## [Exercise objective]
In the entries below, find every line holding the string "position" and collect it.

Source data
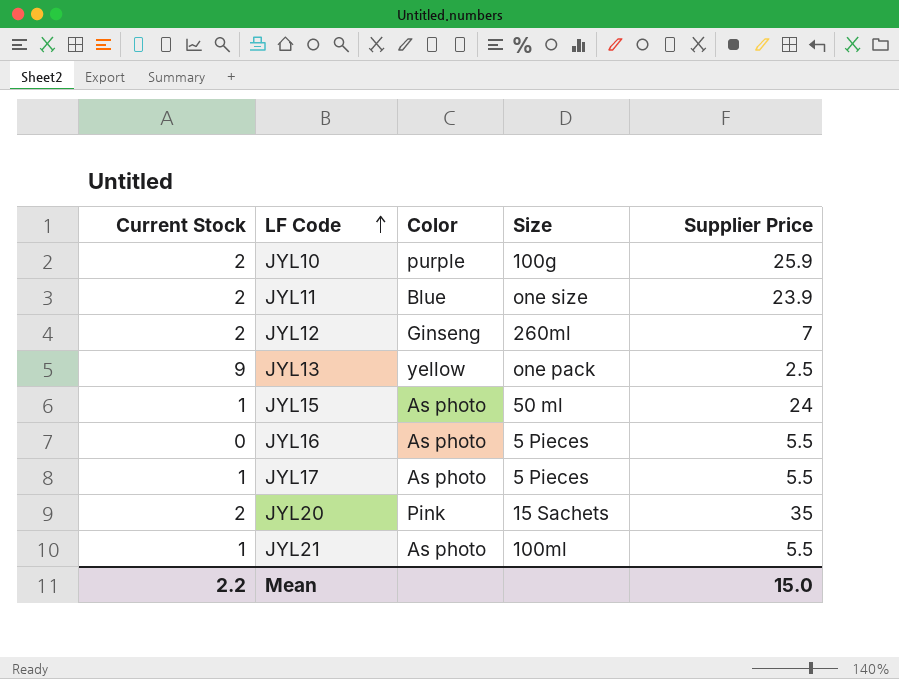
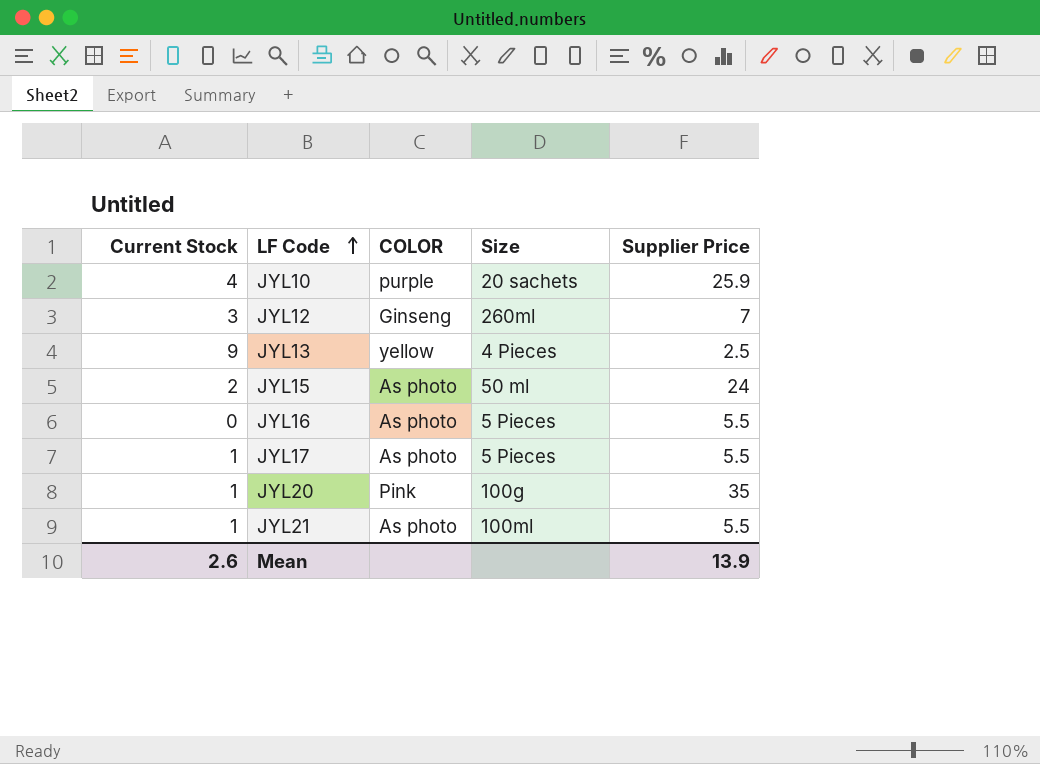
column name: Color -> COLOR
row JYL11: 2 | Blue | one size | 23.9 -> none
JYL10 | Current Stock: 2 -> 4
JYL10 | Size: 100g -> 20 sachets
JYL12 | Current Stock: 2 -> 3
JYL13 | Size: one pack -> 4 Pieces
JYL15 | Current Stock: 1 -> 2
JYL20 | Current Stock: 2 -> 1
JYL20 | Size: 15 Sachets -> 100g
Mean | Current Stock: 2.2 -> 2.6
Mean | Supplier Price: 15.0 -> 13.9

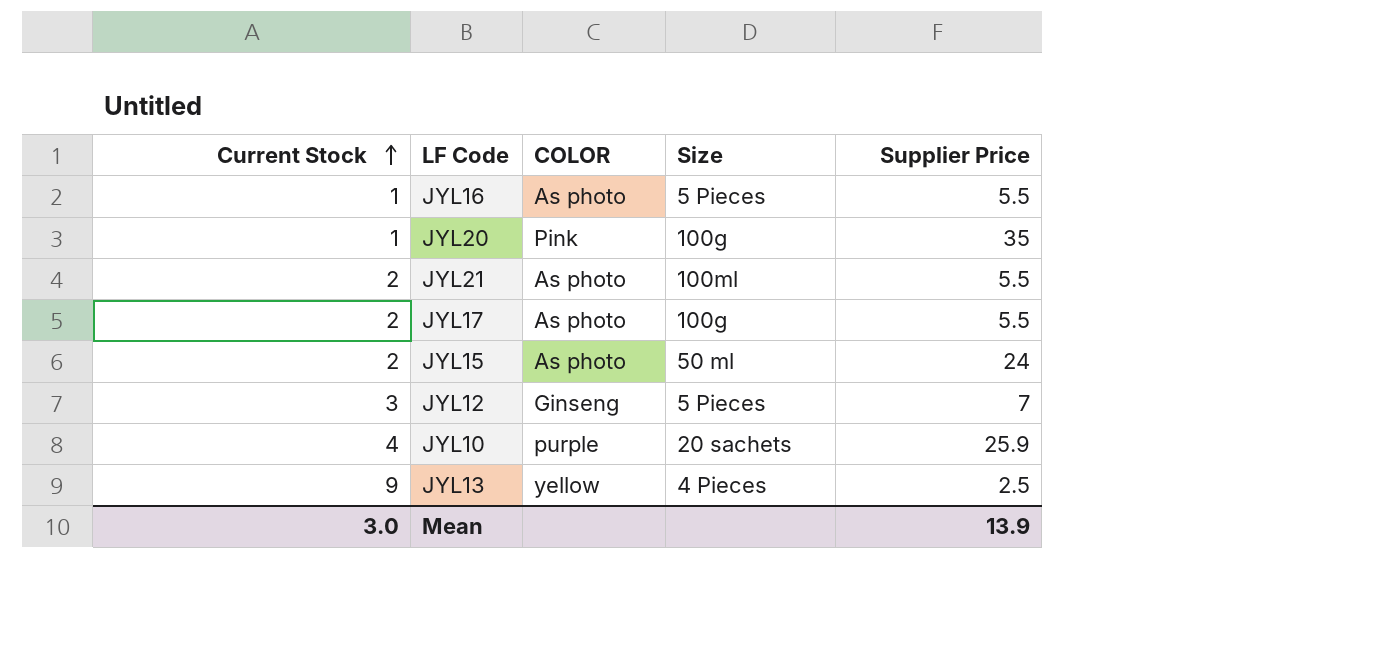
row order: LF Code ascending -> Current Stock ascending
JYL16 | Current Stock: 0 -> 1
JYL21 | Current Stock: 1 -> 2
JYL17 | Current Stock: 1 -> 2
JYL17 | Size: 5 Pieces -> 100g
JYL12 | Size: 260ml -> 5 Pieces
Mean | Current Stock: 2.6 -> 3.0

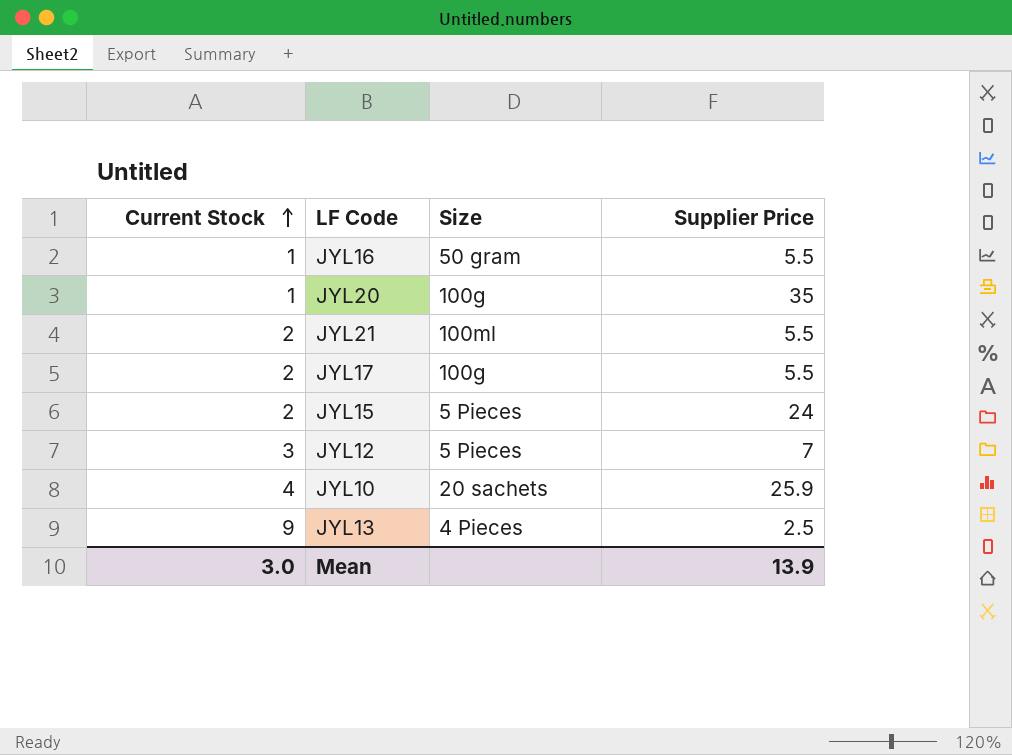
column COLOR | position: 3 -> none
JYL16 | Size: 5 Pieces -> 50 gram
JYL15 | Size: 50 ml -> 5 Pieces

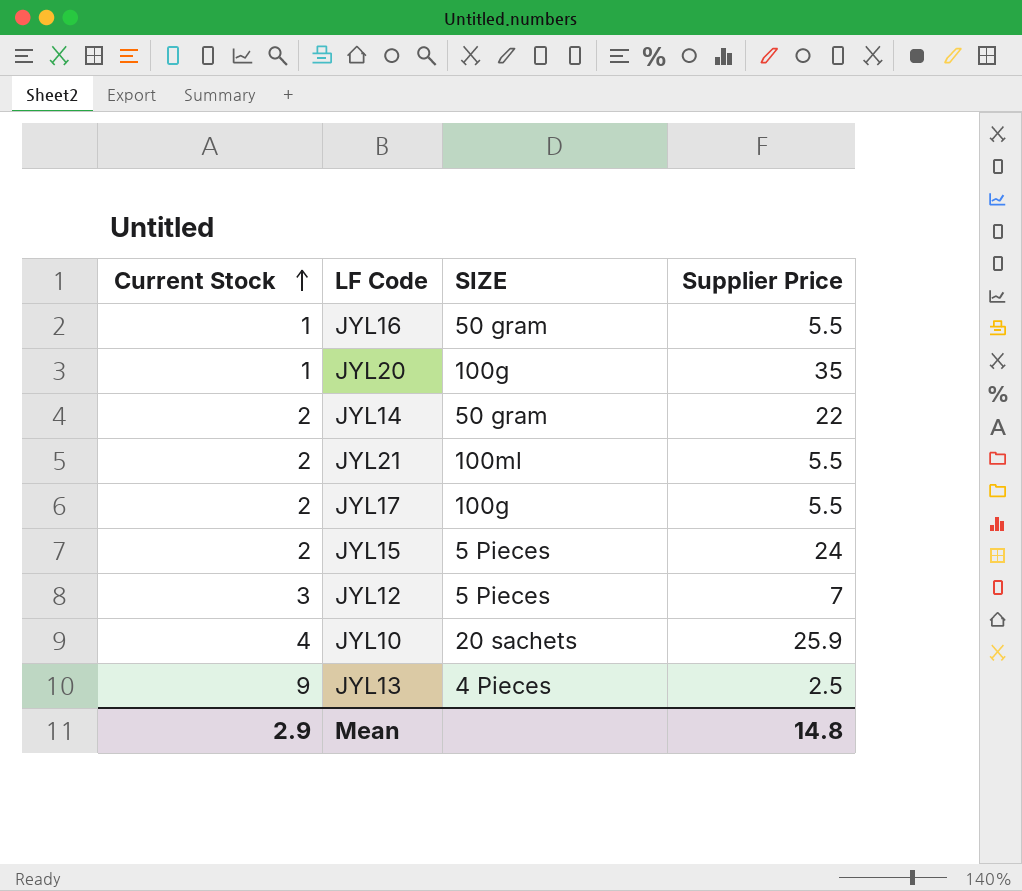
column name: Size -> SIZE
row JYL14: none -> 2 | 50 gram | 22
Mean | Current Stock: 3.0 -> 2.9
Mean | Supplier Price: 13.9 -> 14.8

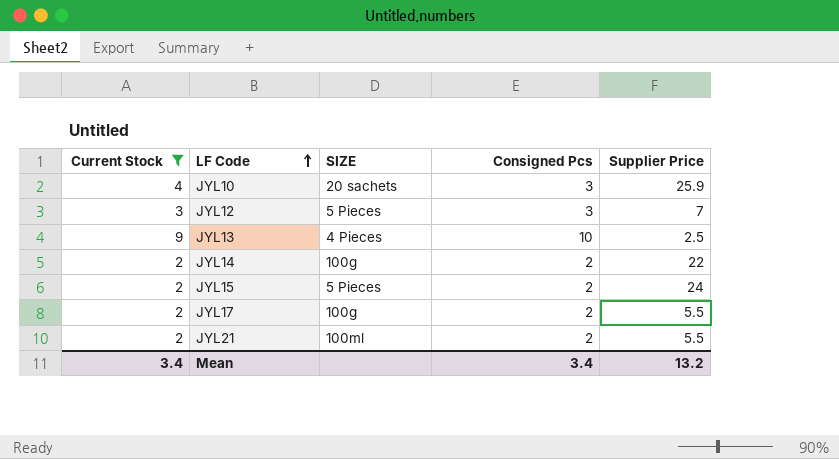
filter: none -> Current Stock != 1
row order: Current Stock ascending -> LF Code ascending
column Consigned Pcs | position: none -> 4
JYL14 | SIZE: 50 gram -> 100g
Mean | Current Stock: 2.9 -> 3.4
Mean | Supplier Price: 14.8 -> 13.2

## [Output]
column COLOR | position: 3 -> none
column Consigned Pcs | position: none -> 4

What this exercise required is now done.